◆ TASK TO COMPLETE ◆
The lines to copy run from the one containing "- An Azure DNS" through the last line of the listing; copy them exactly and nothing more.

##########

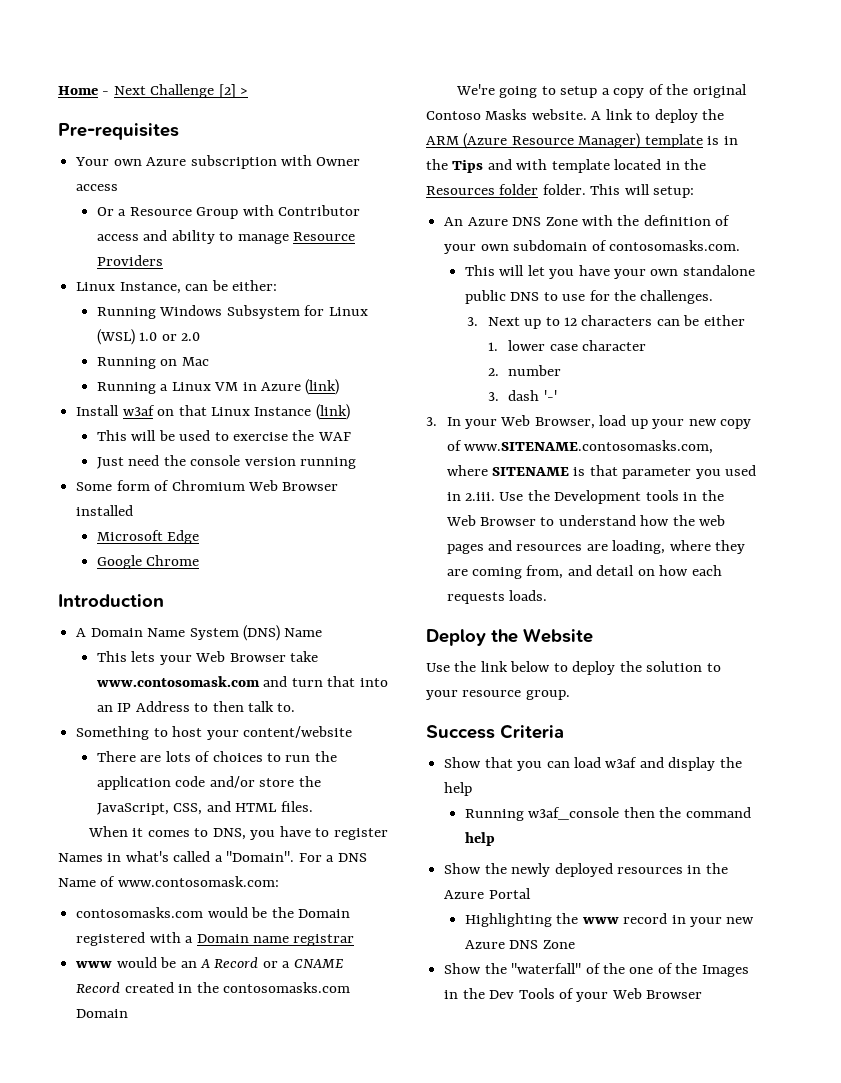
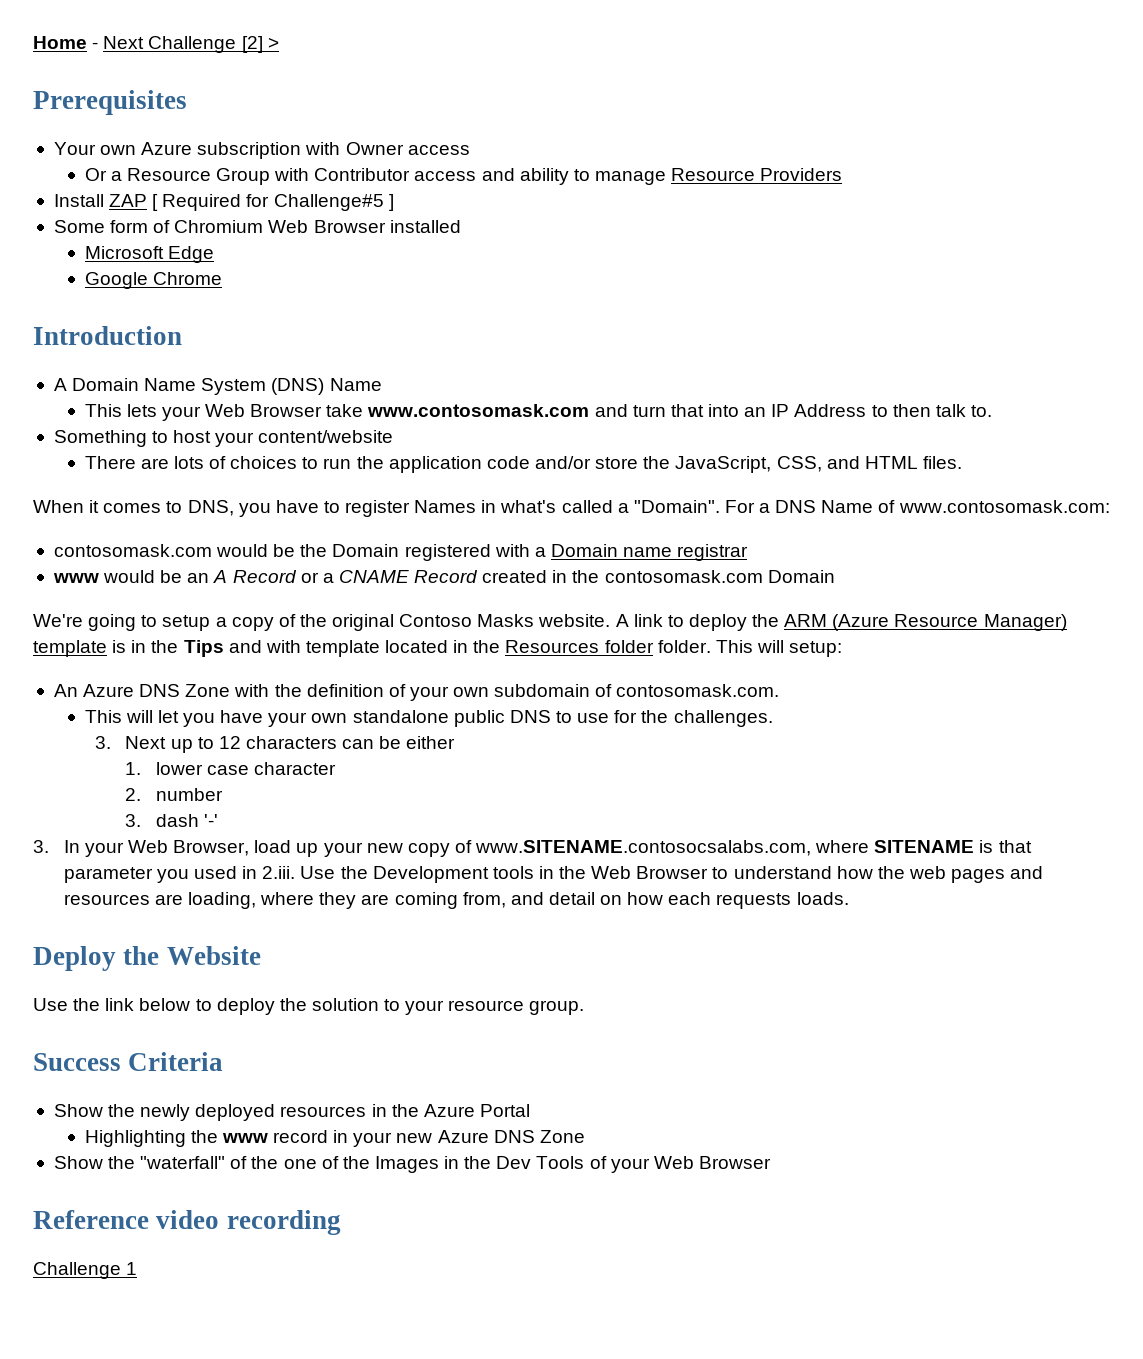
- Pre-requisites
+ Prerequisites
- Linux Instance, can be either:
- Running Windows Subsystem for Linux (WSL) 1.0 or 2.0
- Running on Mac
- Running a Linux VM in Azure (link)
- Install w3af on that Linux Instance (link)
- This will be used to exercise the WAF
- Just need the console version running
+ Install ZAP [ Required for Challenge#5 ]
- contosomasks.com would be the Domain registered with a Domain name registrar
+ contosomask.com would be the Domain registered with a Domain name registrar
- www would be an A Record or a CNAME Record created in the contosomasks.com Domain
+ www would be an A Record or a CNAME Record created in the contosomask.com Domain
- An Azure DNS Zone with the definition of your own subdomain of contosomasks.com.
+ An Azure DNS Zone with the definition of your own subdomain of contosomask.com.
- 3. In your Web Browser, load up your new copy of www.SITENAME.contosomasks.com, where SITENAME is that parameter you used in 2.iii. Use the Development tools in the Web Browser to understand how the web pages and resources are loading, where they are coming from, and detail on how each requests loads.
+ 3. In your Web Browser, load up your new copy of www.SITENAME.contosocsalabs.com, where SITENAME is that parameter you used in 2.iii. Use the Development tools in the Web Browser to understand how the web pages and resources are loading, where they are coming from, and detail on how each requests loads.
- Show that you can load w3af and display the help
- Running w3af_console then the command help
+ Reference video recording
+ Challenge 1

##########

◆ EXERCISE ANSWER ◆
- An Azure DNS Zone with the definition of your own subdomain of contosomasks.com.
+ An Azure DNS Zone with the definition of your own subdomain of contosomask.com.
- 3. In your Web Browser, load up your new copy of www.SITENAME.contosomasks.com, where SITENAME is that parameter you used in 2.iii. Use the Development tools in the Web Browser to understand how the web pages and resources are loading, where they are coming from, and detail on how each requests loads.
+ 3. In your Web Browser, load up your new copy of www.SITENAME.contosocsalabs.com, where SITENAME is that parameter you used in 2.iii. Use the Development tools in the Web Browser to understand how the web pages and resources are loading, where they are coming from, and detail on how each requests loads.
- Show that you can load w3af and display the help
- Running w3af_console then the command help
+ Reference video recording
+ Challenge 1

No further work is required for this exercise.